Como ejemplo más claro, se menciona el sector automotriz, donde autopartes y componentes cruzan múltiples veces la frontera antes de convertirse en un vehículo terminado, bajo reglas de origen del T-MEC y decisiones coordinadas por armadoras privadas. Este flujo constante de producción entre México y Estados Unidos refleja la interdependencia económica existente entre ambos países.
La Secretaría de Economía también rechazó la definición utilizada por USTR sobre “sobrecapacidad estructural”, la cual asocia capacidad industrial subutilizada con incentivos gubernamentales que distorsionan el mercado. La administración mexicana afirmó que este supuesto es incompatible con el modelo económico mexicano y recordó que la Constitución prohíbe prácticas monopólicas y obliga a mantener principios de competencia, productividad y disciplina fiscal.
Perspectivas futuras: El desafío para la cooperación económica
Esta situación presenta un desafío importante para la cooperación económica entre México y Estados Unidos. La resolución de esta investigación tendrá un impacto directo en las relaciones comerciales entre ambos países, así como en la estabilidad de las cadenas de suministro de América del Norte. Es crucial que ambas partes busquen soluciones constructivas que protejan los intereses de sus respectivos sectores económicos y fortalezcan la integración regional.

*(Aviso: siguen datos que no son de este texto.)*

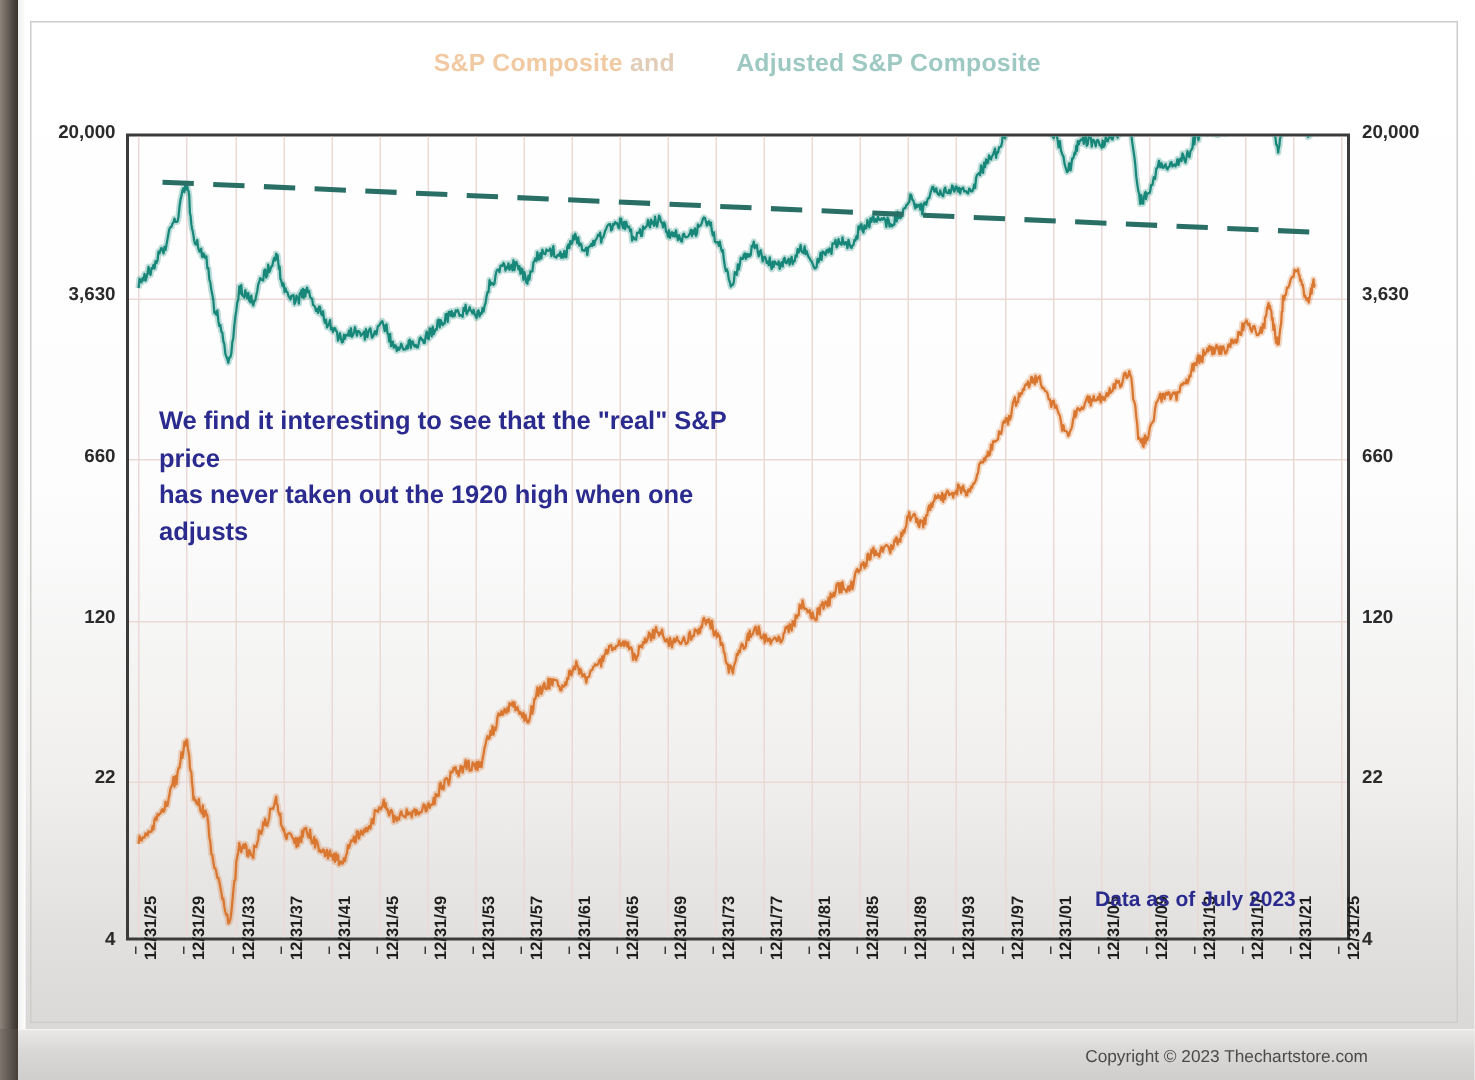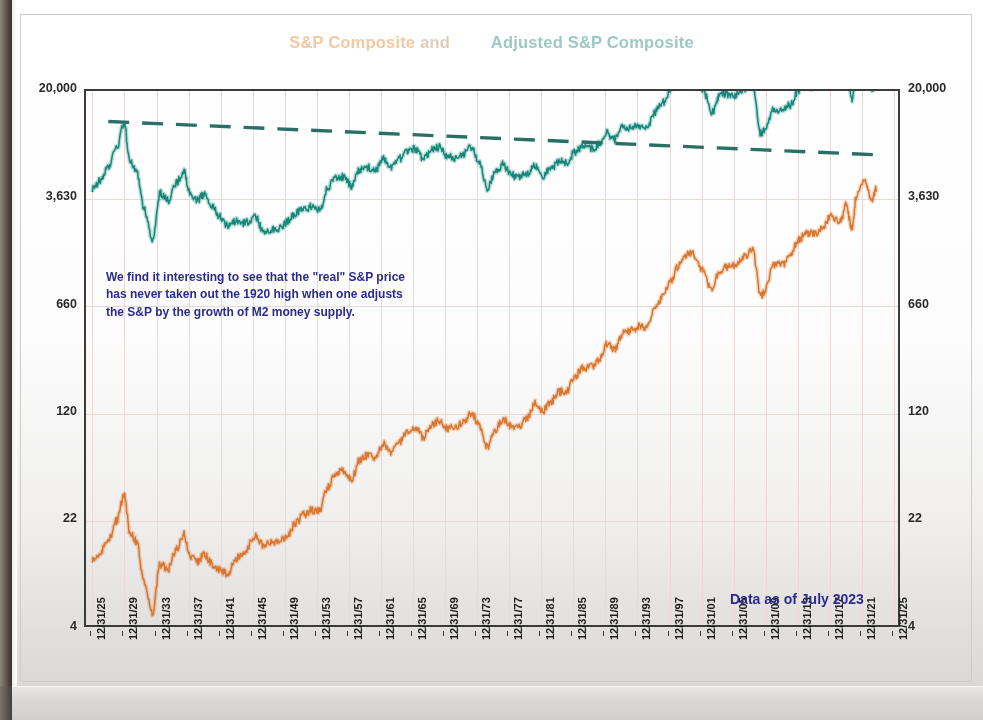--- a/index.html
+++ b/index.html
@@ -53,7 +53,7 @@
 
   
   .note{position:absolute;left:106px;top:269px;width:420px;
-    font-size:12px;font-weight:bold;color:#2b2b8f;line-height:1.45;}
+    font-size:17px;font-weight:bold;color:#2b2b8f;line-height:1.45;}
   .asof{position:absolute;left:730px;top:591px;font-size:14px;font-weight:bold;
     color:#2b2b8f;}
   .copyright{position:absolute;left:0;top:699px;width:912px;text-align:right;

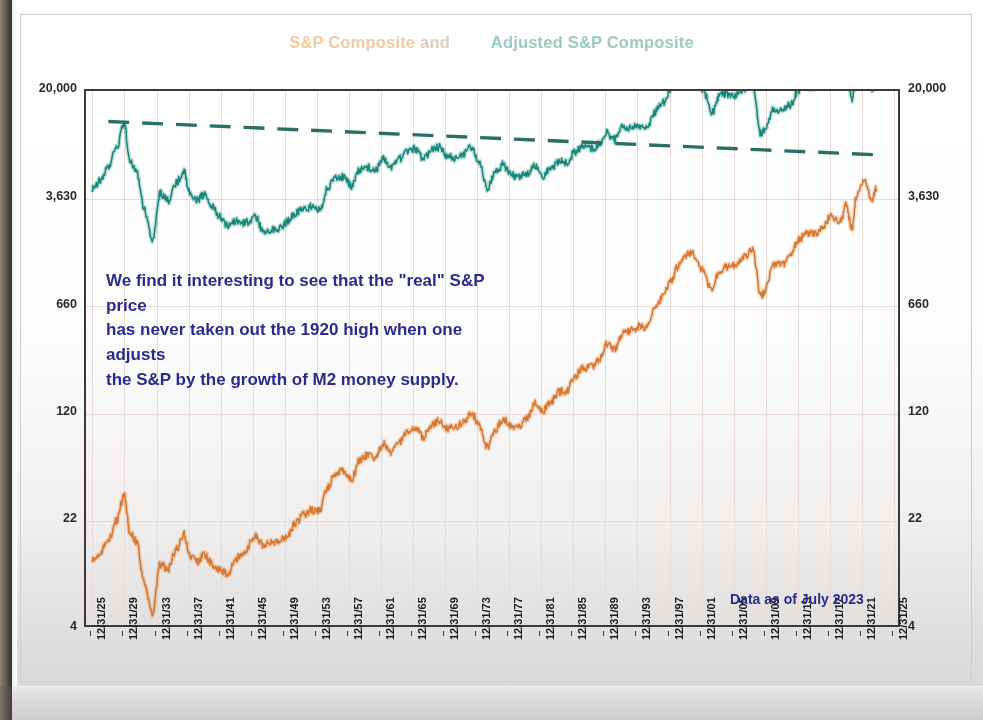--- a/index.html
+++ b/index.html
@@ -190,7 +190,6 @@
   <div class="note">
     <div>We find it interesting to see that the "real" S&amp;P price</div>
     <div>has never taken out the 1920 high when one adjusts</div>
-    <div>the S&amp;P by the growth of M2 money supply.</div>
   </div>
 
   <div class="asof">Data as of July 2023</div>

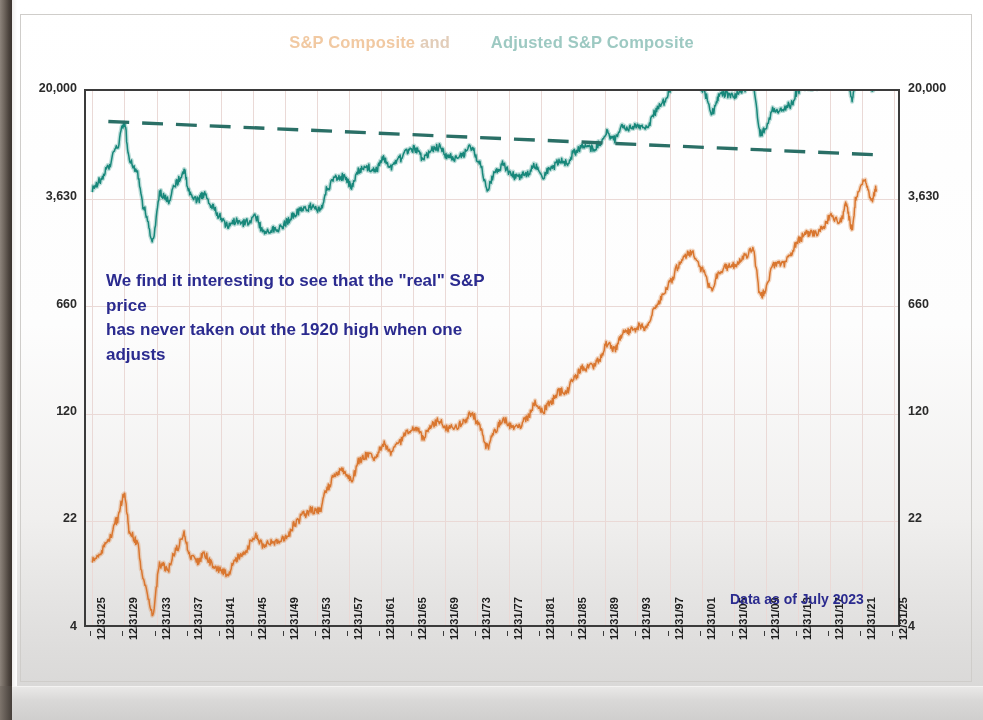--- a/index.html
+++ b/index.html
@@ -196,6 +196,7 @@
 
   <div class="footer-band"></div>
   <div class="footer-edge"></div>
+  <div class="copyright">Copyright © 2023 Thechartstore.com</div>
 
 </div>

En el cierre, es importante destacar que el éxito de la economía mexicana depende en gran medida de su capacidad para adaptarse a las cambiantes condiciones del mercado global. La diversificación económica, la innovación tecnológica y la formación de capital humano son elementos esenciales para asegurar el crecimiento sostenible y el desarrollo integral del país.
El futuro de la cooperación económica entre México y Estados Unidos dependerá en gran medida de la voluntad política de ambas naciones para trabajar juntas en la búsqueda de soluciones que beneficien a todos los sectores involucrados. La construcción de un entorno comercial más justo y predecible es fundamental para garantizar el bienestar económico de ambos países.
Es necesario recordar que la investigación sobre la “sobrecapacidad estructural” no solo afecta al sector manufacturero, sino que tiene implicaciones en una amplia gama de sectores afectados. La incertidumbre generada por este proceso puede desincentivar la inversión extranjera y afectar negativamente el crecimiento económico de ambas naciones.
En conclusión, el gobierno mexicano ha presentado argumentos sólidos para solicitar su exclusión de la investigación sobre “sobrecapacidad estructural”. Es fundamental que se escuchen las voces de los países involucrados y que se busquen soluciones que promuevan la cooperación económica y el desarrollo sostenible en América del Norte. La integración regional es una oportunidad invaluable para fortalecer la economía global, pero requiere de un diálogo constructivo y de una voluntad política firme por parte de todos los actores involucrados.